I want to be very clear about something upfront: I am not going to tell you to “stay positive.” I’m not going to tell you that everything happens for a reason, or that your illness is a gift, or that you’re only given what you can handle.
Chronic illness is hard. Some days it is genuinely terrible. Pretending otherwise doesn’t help anyone.
What I am going to talk about is something more complicated and more honest: how to build a relationship with your diagnosis that doesn’t destroy you, even on the days when it absolutely wants to.
The Difference Between Acceptance and Resignation
The word “acceptance” gets misused a lot in chronic illness spaces. People hear it and think it means being okay with what’s happening. It doesn’t.
Acceptance means acknowledging reality as it is, rather than fighting what can’t be changed. It means recognizing that you have T1D, that this is your life, and that suffering additional psychological pain by wishing things were different is optional.
Resignation is different. Resignation says “this is what it is, so why try.” Acceptance says “this is what it is, and here’s how I’m going to live anyway.”
The distinction sounds subtle. In practice, it’s everything.
What Actually Helped Me
Therapy — specifically with someone who specializes in chronic illness
This is not a small thing. General therapists are great, but they often default to cognitive reframing that doesn’t quite work for chronic illness (“have you tried thinking about it differently?”). A therapist who works with chronic illness patients understands the grief cycle specific to long-term diagnosis.

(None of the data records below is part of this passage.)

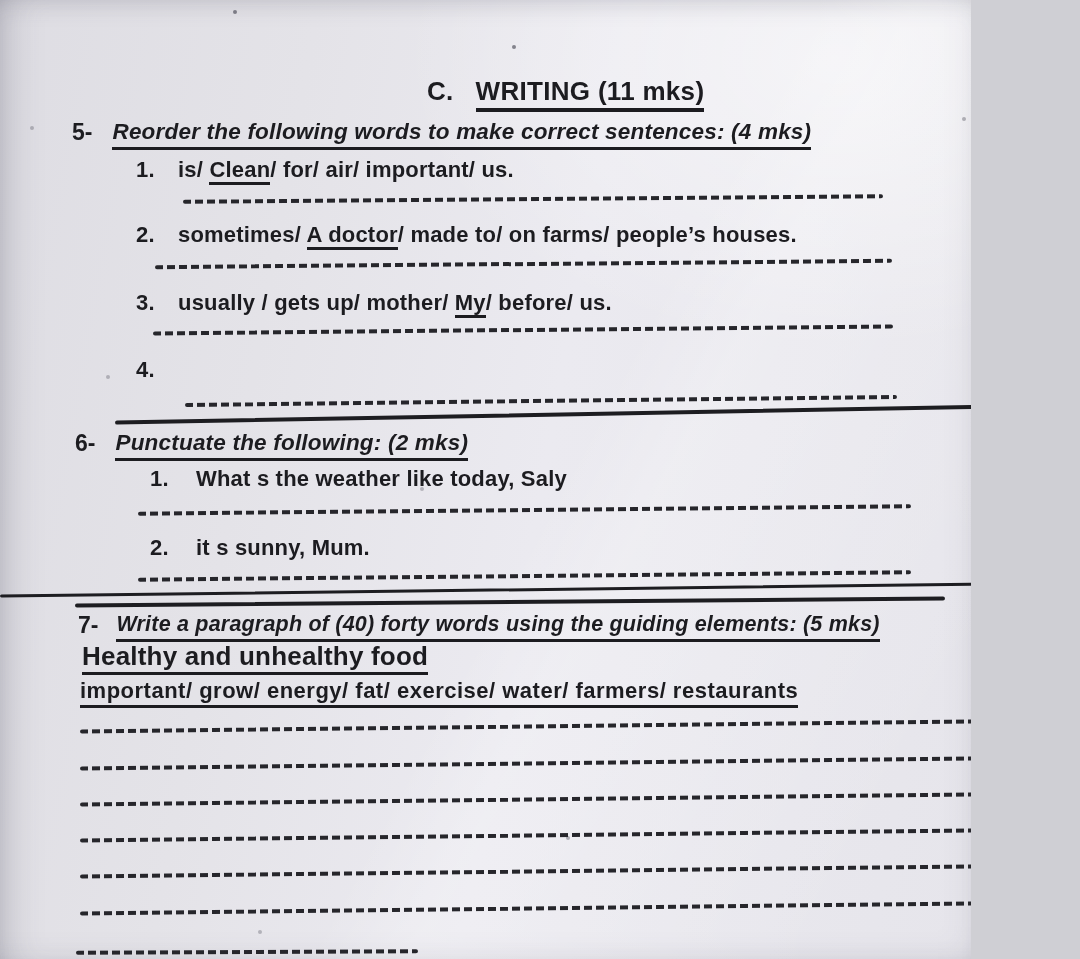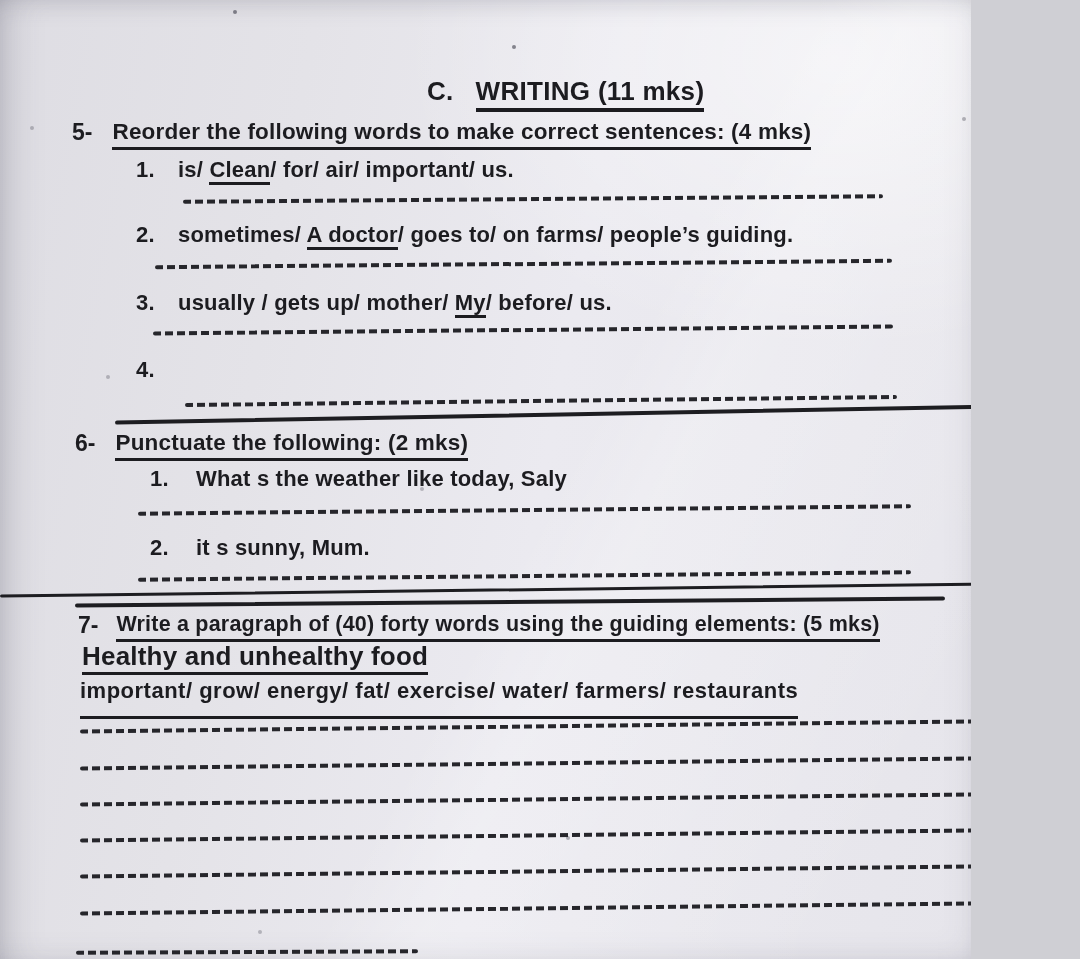--- a/index.html
+++ b/index.html
@@ -20,27 +20,27 @@
   .glare{
     position:absolute;inset:0;pointer-events:none;
     background:linear-gradient(118deg, rgba(255,255,255,0) 55%, rgba(255,255,255,.22) 62%, rgba(255,255,255,0) 90%);
   }
   .t{position:absolute;font-weight:bold;white-space:nowrap;color:#1c1c20;}
   .row{display:flex;align-items:flex-start;}
   .fs22{font-size:22px;letter-spacing:.2px;}
   .num5{display:inline-block;min-width:42px;font-size:22px;}
   .num6{display:inline-block;min-width:46px;font-size:22px;}
   .secnum{font-size:23px;margin-right:20px;}
-  .hu{border-bottom:3.5px solid currentColor;padding-bottom:2px;font-size:22.5px;letter-spacing:.2px;}
+  .hu{border-bottom:3.5px solid currentColor;padding-bottom:2px;font-size:22.5px;letter-spacing:.2px;font-style:italic;}
   .wu{border-bottom:3px solid currentColor;margin-top:36px;}
   .title{font-size:26px;letter-spacing:.3px;}
   .title .tp{margin-right:22px;}
   .title .tm{border-bottom:4px solid currentColor;padding-bottom:2px;}
   .topic{font-size:26px;border-bottom:3.5px solid currentColor;padding-bottom:1px;letter-spacing:.2px;text-align:right;}
-  .guiding{font-size:22px;border-bottom:3px solid currentColor;padding-bottom:13px;letter-spacing:.5px;}
+  .guiding{font-size:22px;border-bottom:3px solid currentColor;padding-bottom:2px;letter-spacing:.5px;}
   .dash{
     position:absolute;height:4px;border-radius:2px;
     background:repeating-linear-gradient(90deg,#26262b 0 8px,transparent 8px 12px);
   }
   .solid{position:absolute;height:4px;background:#1d1d21;border-radius:2px;}
   .speck{position:absolute;width:4px;height:4px;border-radius:50%;background:rgba(45,45,58,.55);}
 </style>
 </head>
 <body>
 
@@ -64,21 +64,21 @@
     </div>
 
   <div class="t row fs22" style="top:157px;left:136px">
       <span class="num5">1.</span>
       <span><span>is/ </span><span class="wu">Clean</span><span>/ for/ air/ important/ us.</span></span>
     </div>
   <div class="dash" style="top:197px;left:183px;width:700px;transform:rotate(-0.45deg)"></div>
 
   <div class="t row fs22" style="top:222px;left:136px">
       <span class="num5">2.</span>
-      <span><span>sometimes/ </span><span class="wu">A doctor</span><span>/ goes to/ on farms/ people’s guiding.</span></span>
+      <span><span>sometimes/ </span><span class="wu">A doctor</span><span>/ made to/ on farms/ people’s houses.</span></span>
     </div>
   <div class="dash" style="top:262px;left:155px;width:737px;transform:rotate(-0.5deg)"></div>
 
   <div class="t row fs22" style="top:290px;left:136px">
       <span class="num5">3.</span>
       <span><span>usually / gets up/ mother/ </span><span class="wu">My</span><span>/ before/ us.</span></span>
     </div>
   <div class="dash" style="top:328px;left:153px;width:740px;transform:rotate(-0.55deg)"></div>
 
   <div class="t row fs22" style="top:357px;left:136px">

Finding diabetes-specific community
The first time I talked to another woman with T1D about the specific anxiety of a nighttime low — the way your heart pounds, the disorientation, the fear — and she just nodded, I cried. I didn’t have to explain it. She already knew.
Decoupling my worth from my numbers
My A1C is not a report card. My time-in-range is not a moral judgment. These are data points that help me manage my care. When I started treating them as information rather than grades, I managed my care better and felt worse about myself approximately never.
The Hard Days Are Part of It
Some days I am angry about my diabetes. Some days I grieve the version of my life where I don’t have to think about this constantly. I let myself feel that now, instead of performing wellness.
Then I get up and do what needs to be done.
That’s what resilience actually looks like. Not happiness. Not gratitude. Just: getting up, and doing what needs to be done.